Le golfe de Fos et la partie occidentale de l'étang de Berre, avec les villes de Martigues, Port-de-Bouc, Fos-sur-Mer, Istres et Miramas, forment un ensemble lié à Marseille, mais assez différent, et divisé en deux communautés spécifiques de 88 000 et 66 000 hab. respectivement: certes une façon d'annexe du port de Marseille, dotée de puissantes industries, mais aussi un complexe d'échelle européenne et directement relié aux grandes concentrations de l'Europe du Nord-Ouest par le Rhône.

Vers l'est de Marseille, un autre ensemble est tout aussi lié à la métropole provençale, et cependant s'en distingue: d'Aubagne à Gardanne, physiquement séparées de Marseille par les reliefs de l'Étoile, parcourues par des circulations qui, d'Aix à Toulon, évitent Marseille, tout une collection de communes ont eu leurs propres industries et conservent une certaine originalité au sein des paysages renommés dominés par la Sainte-Baume; la plupart d'entre elles forment une autre communauté d'agglomération de plus de 90 000 hab., même si Gardanne hésite encore dans ses rattachements.

Le pays d'Aix-en-Provence, qui va jusqu'à la Durance, forme un autre ensemble, aux paysages plus ouverts, aux villages renommés qui soignent leurs activités culturelles et leurs spécialités, et qui s'oppose d'une certaine façon à l'agglomération marseillaise. Non sans ambiguïté: d'une part, une communauté d'agglomération aixoise plutôt ambitieuse de plus de 330 000 habitants s'insinue dans les banlieues marseillaise jusqu'à annexer Vitrolles, d'autre part l'Insee englobe toujours Aix dans une «unité urbaine» Marseille-Aix de 1 350 000 habitants, ce qui a l'avantage plaisant d'en faire l'exacte égale de Lyon… Il est vrai qu'existe une certaine continuité territoriale entre les deux pôles par l'intermédiaire des zones d'activités des Mille et du plateau d'Arbois, mais les ensembles marseillais et aixois sont néanmoins fort différents à de nombreux points de vue.
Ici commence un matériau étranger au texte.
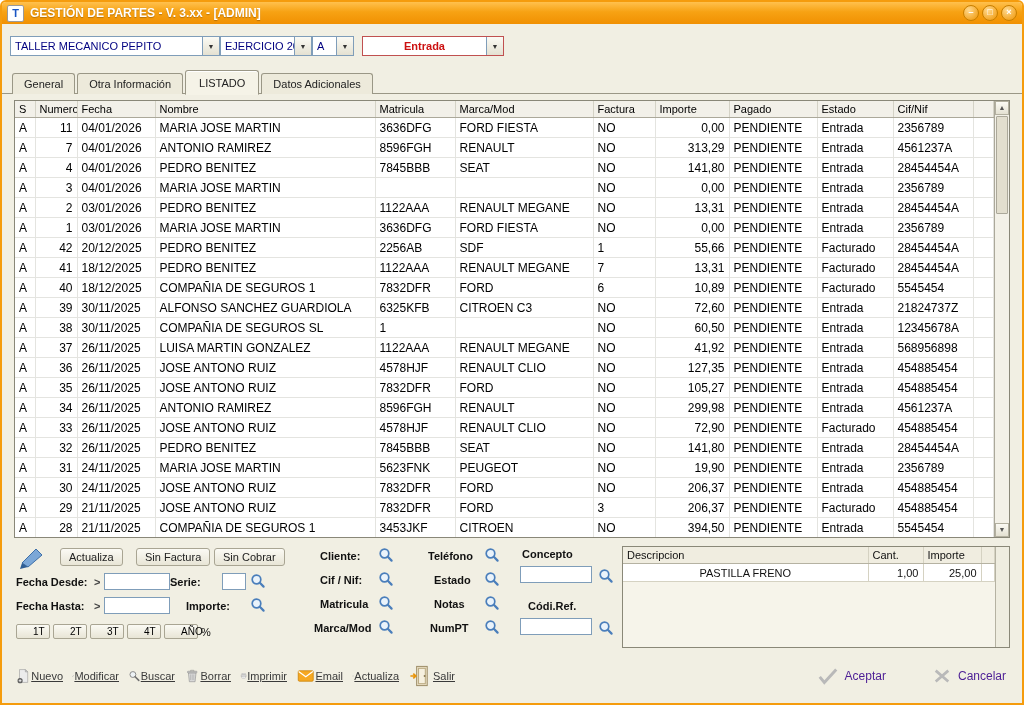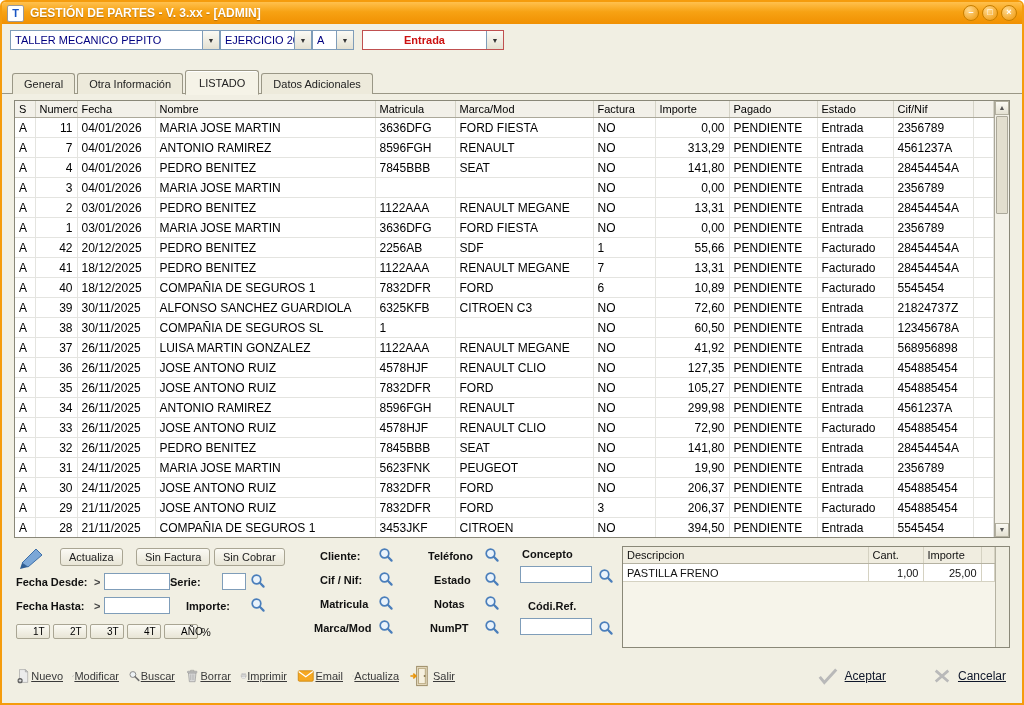--- a/index.html
+++ b/index.html
@@ -6,21 +6,21 @@
   body{width:1024px;height:705px;overflow:hidden;background:#fff;font-family:"Liberation Sans",sans-serif;}
   .window{width:1024px;height:705px;border:2px solid #F59C0D;border-radius:6px 6px 0 0;background:#F1EFE3;display:flex;flex-direction:column;overflow:hidden;box-sizing:border-box;}
 
   
   .titlebar{flex:0 0 22px;background:linear-gradient(180deg,#FFC14E 0%,#F7A213 45%,#F19002 100%);display:flex;align-items:center;padding:0 5px;}
   .title-icon{width:15px;height:15px;background:#fff;border:1px solid #9a9a9a;border-radius:2px;color:#1a56c4;font-weight:bold;font-size:11px;line-height:14px;text-align:center;}
   .title-text{color:#fff;font-weight:bold;font-size:12px;margin-left:6px;flex:1;text-shadow:0 1px 1px rgba(0,0,0,.25);white-space:nowrap;}
   .win-btn{width:14px;height:14px;border-radius:50%;background:radial-gradient(circle at 35% 30%,#ffd98f,#ef9400);border:1px solid #c87f00;color:#fff;font-size:9px;line-height:12px;text-align:center;margin-left:3px;font-weight:bold;cursor:default;}
 
   
-  .topbar{flex:0 0 32px;display:flex;padding:6px 8px 4px;}
+  .topbar{flex:0 0 32px;display:flex;align-items:center;padding:6px 8px 4px;}
   .combo{height:20px;background:#fff;border:1px solid #7F9DB9;display:flex;align-items:stretch;font-size:11px;color:#000080;box-sizing:border-box;}
   .combo .val{padding:3px 4px 0;flex:1;white-space:nowrap;overflow:hidden;}
   .combo .arrow-btn{width:16px;border-left:1px solid #7F9DB9;background:linear-gradient(#FBFAF4,#E4E1D2);display:flex;align-items:center;justify-content:center;font-size:7px;color:#333;}
   .combo.company{width:210px;}
   .combo.exercise{width:92px;}
   .combo.series{width:42px;}
   .combo.entry{width:142px;margin-left:8px;border-color:#C05050;}
   .combo.entry .val{color:#CC1111;font-weight:bold;text-align:center;}
 
   
@@ -50,30 +50,30 @@
   .tinput{height:17px;border:1px solid #7F9DB9;background:#fff;box-sizing:border-box;font-size:11px;padding:0 3px;font-family:inherit;}
   .qbtn{width:22px;padding:1px 16px;font-size:10px;background:linear-gradient(#FBFAF4,#E8E5D6);border:1px solid #A9A593;border-radius:2px;font-family:inherit;cursor:default;}
   .quarters{display:flex;gap:3px;align-items:center;}
   .mag{width:16px;height:16px;display:inline-block;vertical-align:middle;cursor:pointer;}
 
   
   .detail-box{position:absolute;left:608px;top:2px;width:386px;height:100px;border:1px solid #8A8878;background:#F6F4EA;display:flex;}
   .detail-left{flex:1;overflow:hidden;}
   table.detail{border-collapse:collapse;table-layout:fixed;width:100%;font-size:11px;}
   table.detail th{background:#F0EDE0;border-bottom:1px solid #B5B2A2;border-right:1px solid #D5D2C2;font-weight:normal;text-align:left;padding:1px 4px;height:14px;white-space:nowrap;overflow:hidden;}
-  table.detail td{background:#fff;border-bottom:1px solid #D5D2C2;border-right:1px solid #D5D2C2;padding:1px 4px;height:15px;white-space:nowrap;overflow:hidden;}
+  table.detail td{background:#fff;border-bottom:1px solid #D5D2C2;border-right:1px solid #D5D2C2;padding:1px 4px;height:15px;white-space:nowrap;overflow:hidden;text-align:center;}
   table.detail td.num{text-align:right;}
   .detail-scroll{flex:0 0 13px;border-left:1px solid #B5B2A2;background:#EFEDE0;}
 
   
   .bottombar{flex:1;display:flex;align-items:center;padding:0 16px 4px 14px;gap:9px;}
   .tool{display:flex;flex-direction:row;align-items:center;width:47px;cursor:pointer;}
   .tool .tlabel{font-size:11px;color:#3a3a3a;text-decoration:underline;margin-top:1px;white-space:nowrap;}
   .action{display:flex;align-items:center;gap:6px;cursor:pointer;}
-  .action .alabel{font-size:12px;color:#0f172a;text-decoration:underline;}
+  .action .alabel{font-size:12px;color:#4c1d95;}
   .spacer{flex:1;}
   .gap40{width:28px;}
 </style>
 </head>
 <body>
 
 <svg width="0" height="0" style="position:absolute">
   <defs>
     <g id="mag-sym">
       <circle cx="6.5" cy="6.5" r="4.3" fill="#EAF3FB" stroke="#4A7EBB" stroke-width="1.7"></circle>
Vers l'ouest, ils sont relayés et complétés par une unité qui tient à marquer son autonomie, autour de Salon-de-Provence, allant du nord de l'étang de Berre jusqu'à la Durance et réunissant ainsi 120 000 habitants. Reste au-delà, mais sur plus de 2 000 km2, soit les deux cinquièmes du département, un ensemble uni dans un même «pays» officiel de 150 000 habitants, qui correspond en fait à l'arrondissement d'Arles, mais qui associe au moins cinq paysages différents, tous de grande originalité: la Crau et la Camargue au sud, l'agglomération d'Arles-Tarascon au centre, les arides Alpilles désormais rehaussées d'un parc régional et, au nord, les campagnes irriguées de Saint-Rémy et Châteaurenard, qui étendent au sud de la Durance le style du Comtat venaissin et comptent pour beaucoup dans les réussites de l'agriculture du département. L'ensemble est parcouru par un très dense treillage de routes et de voies ferrées, et forme l'un des très grands bassins d'activités de la France, très attractif, et qui réussit à conserver des espaces vides et des aires naturelles protégées, dont le Parc de Camargue, à proximité immédiate des grandes concentrations urbaines.